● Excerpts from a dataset
· · · ·

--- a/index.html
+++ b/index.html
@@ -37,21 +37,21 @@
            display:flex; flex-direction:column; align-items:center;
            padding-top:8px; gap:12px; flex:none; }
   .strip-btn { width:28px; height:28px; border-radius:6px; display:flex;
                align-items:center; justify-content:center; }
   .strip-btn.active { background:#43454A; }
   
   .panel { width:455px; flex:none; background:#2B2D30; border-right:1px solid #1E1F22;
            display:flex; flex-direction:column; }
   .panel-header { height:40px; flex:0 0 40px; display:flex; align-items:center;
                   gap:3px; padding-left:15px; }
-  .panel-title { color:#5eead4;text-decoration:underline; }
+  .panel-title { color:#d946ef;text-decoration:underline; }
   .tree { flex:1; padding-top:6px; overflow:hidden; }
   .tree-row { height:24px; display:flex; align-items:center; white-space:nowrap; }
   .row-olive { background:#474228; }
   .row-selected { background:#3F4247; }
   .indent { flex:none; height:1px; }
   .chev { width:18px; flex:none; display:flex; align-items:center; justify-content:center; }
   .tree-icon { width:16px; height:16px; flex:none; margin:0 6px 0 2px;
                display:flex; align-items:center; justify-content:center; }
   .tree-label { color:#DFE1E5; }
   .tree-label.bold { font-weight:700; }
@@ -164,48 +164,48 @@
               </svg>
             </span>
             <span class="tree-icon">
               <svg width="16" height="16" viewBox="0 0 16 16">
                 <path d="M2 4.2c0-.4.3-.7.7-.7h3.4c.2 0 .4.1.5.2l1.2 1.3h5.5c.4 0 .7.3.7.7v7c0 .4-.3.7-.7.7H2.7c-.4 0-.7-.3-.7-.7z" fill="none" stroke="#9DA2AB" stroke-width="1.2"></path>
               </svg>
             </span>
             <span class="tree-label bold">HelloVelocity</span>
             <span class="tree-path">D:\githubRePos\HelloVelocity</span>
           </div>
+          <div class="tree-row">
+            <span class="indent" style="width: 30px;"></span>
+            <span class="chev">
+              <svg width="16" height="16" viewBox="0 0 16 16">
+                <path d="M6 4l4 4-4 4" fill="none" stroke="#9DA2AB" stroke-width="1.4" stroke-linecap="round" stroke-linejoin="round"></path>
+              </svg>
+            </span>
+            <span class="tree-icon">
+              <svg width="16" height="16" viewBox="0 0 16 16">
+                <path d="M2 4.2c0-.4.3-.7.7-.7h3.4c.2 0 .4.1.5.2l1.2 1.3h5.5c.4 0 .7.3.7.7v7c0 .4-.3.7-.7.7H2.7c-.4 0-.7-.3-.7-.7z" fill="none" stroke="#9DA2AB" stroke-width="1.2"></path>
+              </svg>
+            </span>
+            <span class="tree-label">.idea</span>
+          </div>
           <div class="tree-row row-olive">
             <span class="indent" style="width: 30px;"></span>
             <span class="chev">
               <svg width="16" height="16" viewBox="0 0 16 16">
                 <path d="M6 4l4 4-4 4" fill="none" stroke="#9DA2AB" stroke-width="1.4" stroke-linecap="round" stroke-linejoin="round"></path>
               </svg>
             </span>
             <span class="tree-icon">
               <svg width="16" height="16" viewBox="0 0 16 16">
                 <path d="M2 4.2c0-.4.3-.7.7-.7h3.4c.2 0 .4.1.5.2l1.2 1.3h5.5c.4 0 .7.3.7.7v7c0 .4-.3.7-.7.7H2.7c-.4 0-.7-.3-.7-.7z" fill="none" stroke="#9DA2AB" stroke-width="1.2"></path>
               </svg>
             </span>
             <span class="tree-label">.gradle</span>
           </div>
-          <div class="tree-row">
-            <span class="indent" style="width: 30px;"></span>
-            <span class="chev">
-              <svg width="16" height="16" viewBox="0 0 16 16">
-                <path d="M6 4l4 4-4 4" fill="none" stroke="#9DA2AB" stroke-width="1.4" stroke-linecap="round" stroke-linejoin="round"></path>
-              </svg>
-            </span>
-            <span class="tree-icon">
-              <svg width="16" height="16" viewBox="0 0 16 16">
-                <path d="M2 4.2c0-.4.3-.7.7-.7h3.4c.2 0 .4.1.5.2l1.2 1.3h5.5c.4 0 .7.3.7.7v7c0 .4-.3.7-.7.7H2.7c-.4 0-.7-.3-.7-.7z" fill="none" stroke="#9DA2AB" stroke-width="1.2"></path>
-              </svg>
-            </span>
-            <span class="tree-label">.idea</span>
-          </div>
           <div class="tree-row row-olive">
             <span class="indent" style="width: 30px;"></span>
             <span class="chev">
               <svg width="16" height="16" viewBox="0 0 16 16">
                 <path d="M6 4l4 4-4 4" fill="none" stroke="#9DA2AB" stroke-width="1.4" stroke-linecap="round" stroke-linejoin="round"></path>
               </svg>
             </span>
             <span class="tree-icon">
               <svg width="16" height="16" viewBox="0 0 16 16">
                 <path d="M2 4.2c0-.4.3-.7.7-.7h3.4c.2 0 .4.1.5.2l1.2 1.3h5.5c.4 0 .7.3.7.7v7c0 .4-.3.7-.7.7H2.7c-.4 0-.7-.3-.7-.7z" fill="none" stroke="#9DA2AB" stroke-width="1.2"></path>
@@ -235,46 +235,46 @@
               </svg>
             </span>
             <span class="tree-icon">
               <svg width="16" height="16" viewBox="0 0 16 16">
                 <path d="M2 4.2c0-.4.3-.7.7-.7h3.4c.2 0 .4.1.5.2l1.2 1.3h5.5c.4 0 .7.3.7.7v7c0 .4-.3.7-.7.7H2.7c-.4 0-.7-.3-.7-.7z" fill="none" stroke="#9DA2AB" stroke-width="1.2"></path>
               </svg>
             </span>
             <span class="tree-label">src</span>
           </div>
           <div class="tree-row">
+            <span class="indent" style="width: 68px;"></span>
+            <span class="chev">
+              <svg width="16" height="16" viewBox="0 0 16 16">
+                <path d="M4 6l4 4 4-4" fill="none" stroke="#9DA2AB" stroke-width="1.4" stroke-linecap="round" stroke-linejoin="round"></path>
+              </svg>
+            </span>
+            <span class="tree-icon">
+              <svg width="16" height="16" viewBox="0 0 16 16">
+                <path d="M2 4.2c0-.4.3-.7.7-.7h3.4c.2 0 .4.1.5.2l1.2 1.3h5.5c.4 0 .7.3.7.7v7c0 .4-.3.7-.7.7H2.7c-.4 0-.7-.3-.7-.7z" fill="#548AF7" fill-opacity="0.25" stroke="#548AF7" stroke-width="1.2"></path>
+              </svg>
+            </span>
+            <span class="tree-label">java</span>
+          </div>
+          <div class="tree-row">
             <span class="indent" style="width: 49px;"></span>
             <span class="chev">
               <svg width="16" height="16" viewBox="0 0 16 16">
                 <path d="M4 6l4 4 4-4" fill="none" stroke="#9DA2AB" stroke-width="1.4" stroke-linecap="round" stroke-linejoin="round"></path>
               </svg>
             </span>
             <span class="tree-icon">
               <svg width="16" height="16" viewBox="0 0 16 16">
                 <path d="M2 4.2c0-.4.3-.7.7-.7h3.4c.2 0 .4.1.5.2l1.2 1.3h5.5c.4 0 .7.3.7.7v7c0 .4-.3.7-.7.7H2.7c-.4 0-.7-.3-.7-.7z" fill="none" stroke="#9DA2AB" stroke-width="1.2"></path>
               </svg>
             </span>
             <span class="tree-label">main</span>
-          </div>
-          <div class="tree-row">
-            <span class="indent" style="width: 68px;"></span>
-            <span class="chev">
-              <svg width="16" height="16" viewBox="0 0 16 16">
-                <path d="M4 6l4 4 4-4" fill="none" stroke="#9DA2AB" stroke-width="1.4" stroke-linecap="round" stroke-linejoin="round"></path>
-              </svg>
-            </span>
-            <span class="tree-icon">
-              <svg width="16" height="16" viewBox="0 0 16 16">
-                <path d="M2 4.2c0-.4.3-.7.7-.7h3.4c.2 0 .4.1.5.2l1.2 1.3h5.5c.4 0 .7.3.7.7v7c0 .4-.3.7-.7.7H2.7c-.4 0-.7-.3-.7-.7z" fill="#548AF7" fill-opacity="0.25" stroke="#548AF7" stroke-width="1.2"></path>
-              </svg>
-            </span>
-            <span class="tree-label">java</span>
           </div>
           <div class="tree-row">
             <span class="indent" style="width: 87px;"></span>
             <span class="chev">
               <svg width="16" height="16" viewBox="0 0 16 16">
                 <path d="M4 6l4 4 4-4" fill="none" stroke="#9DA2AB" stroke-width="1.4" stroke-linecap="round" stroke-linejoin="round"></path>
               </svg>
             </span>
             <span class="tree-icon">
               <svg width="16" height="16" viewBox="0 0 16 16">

· · · ·

Search the entries for the word "content" and show every line that has it.

● TASK RESULT
                align-items:center; justify-content:center; }
   .chev { width:18px; flex:none; display:flex; align-items:center; justify-content:center; }
                display:flex; align-items:center; justify-content:center; }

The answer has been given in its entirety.